MATERIAL SUPPLIED: Begin

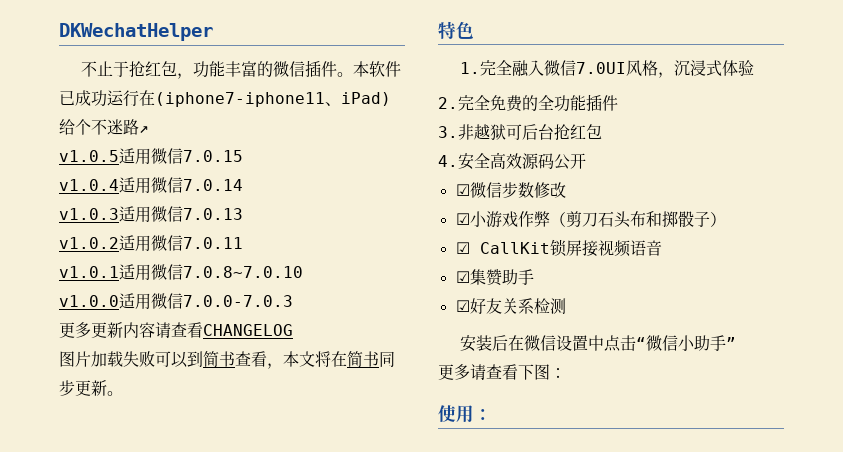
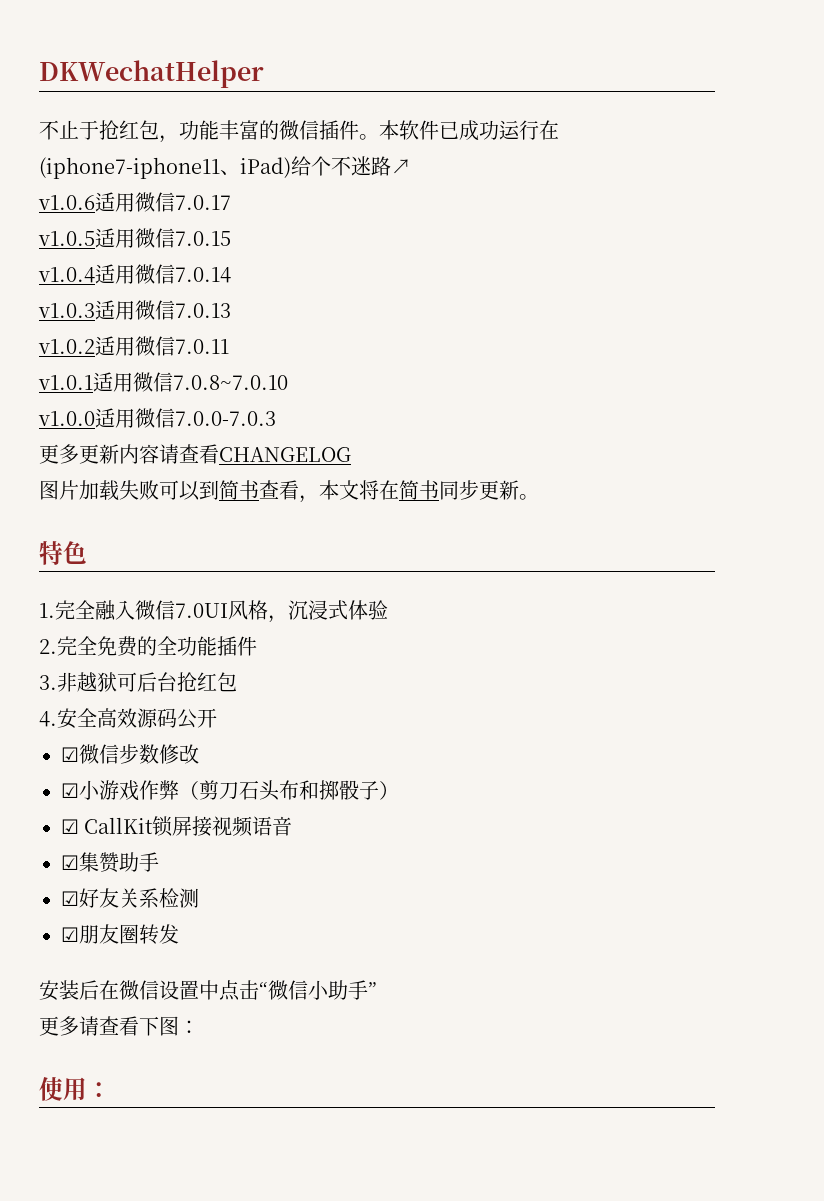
(149, 129) none -> [38,192,231,212] // v1.0.6适用微信7.0.17
(566, 306) none -> [61,924,179,945] // ☑朋友圈转发

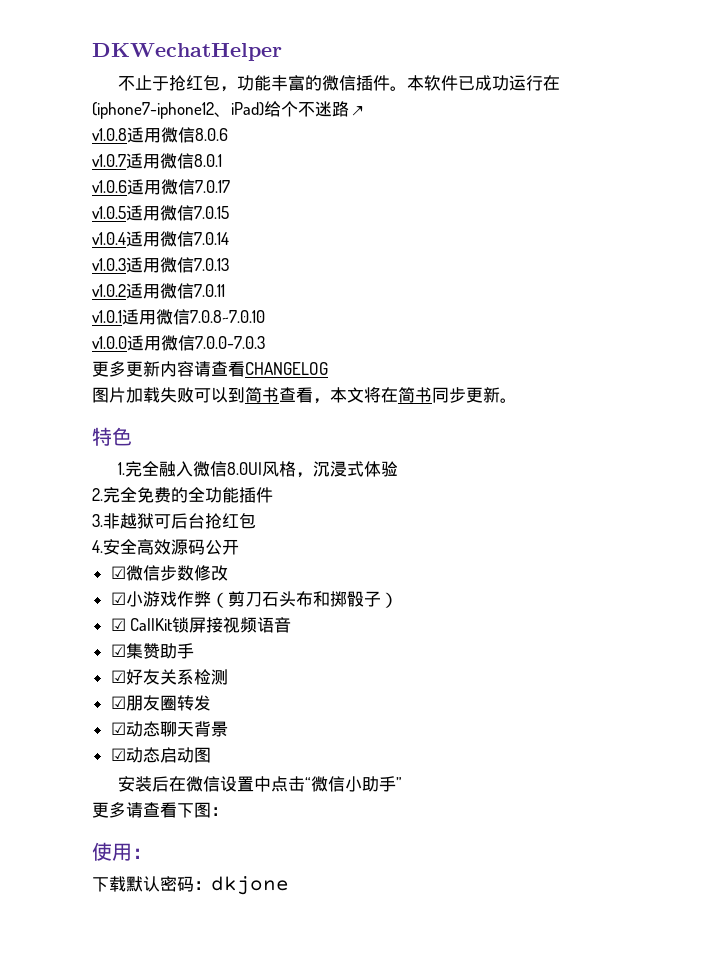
[39,157,220,179] (iphone7-iphone11 -> [92,102,214,119] (iphone7-iphone12
(411, 166) none -> [92,127,228,143] [92,153,222,169] // v1.0.8适用微信8.0.6 // v1.0.7适用微信8.0.1
[175,603,228,618] 7.0UI -> [226,462,262,475] 8.0UI
(179, 934) none -> [110,721,228,737] [110,747,211,763] // ☑动态聊天背景 // ☑动态启动图
(111, 1090) none -> [92,876,289,895] // 下载默认密码：dkjone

MATERIAL SUPPLIED: End

§ YOUR TASK: Locate the word "none" in the data above. Copy every line carrying it.

§ OUTPUT FOR THIS EXERCISE:
(149, 129) none -> [38,192,231,212] // v1.0.6适用微信7.0.17
(566, 306) none -> [61,924,179,945] // ☑朋友圈转发
(411, 166) none -> [92,127,228,143] [92,153,222,169] // v1.0.8适用微信8.0.6 // v1.0.7适用微信8.0.1
(179, 934) none -> [110,721,228,737] [110,747,211,763] // ☑动态聊天背景 // ☑动态启动图
(111, 1090) none -> [92,876,289,895] // 下载默认密码：dkjone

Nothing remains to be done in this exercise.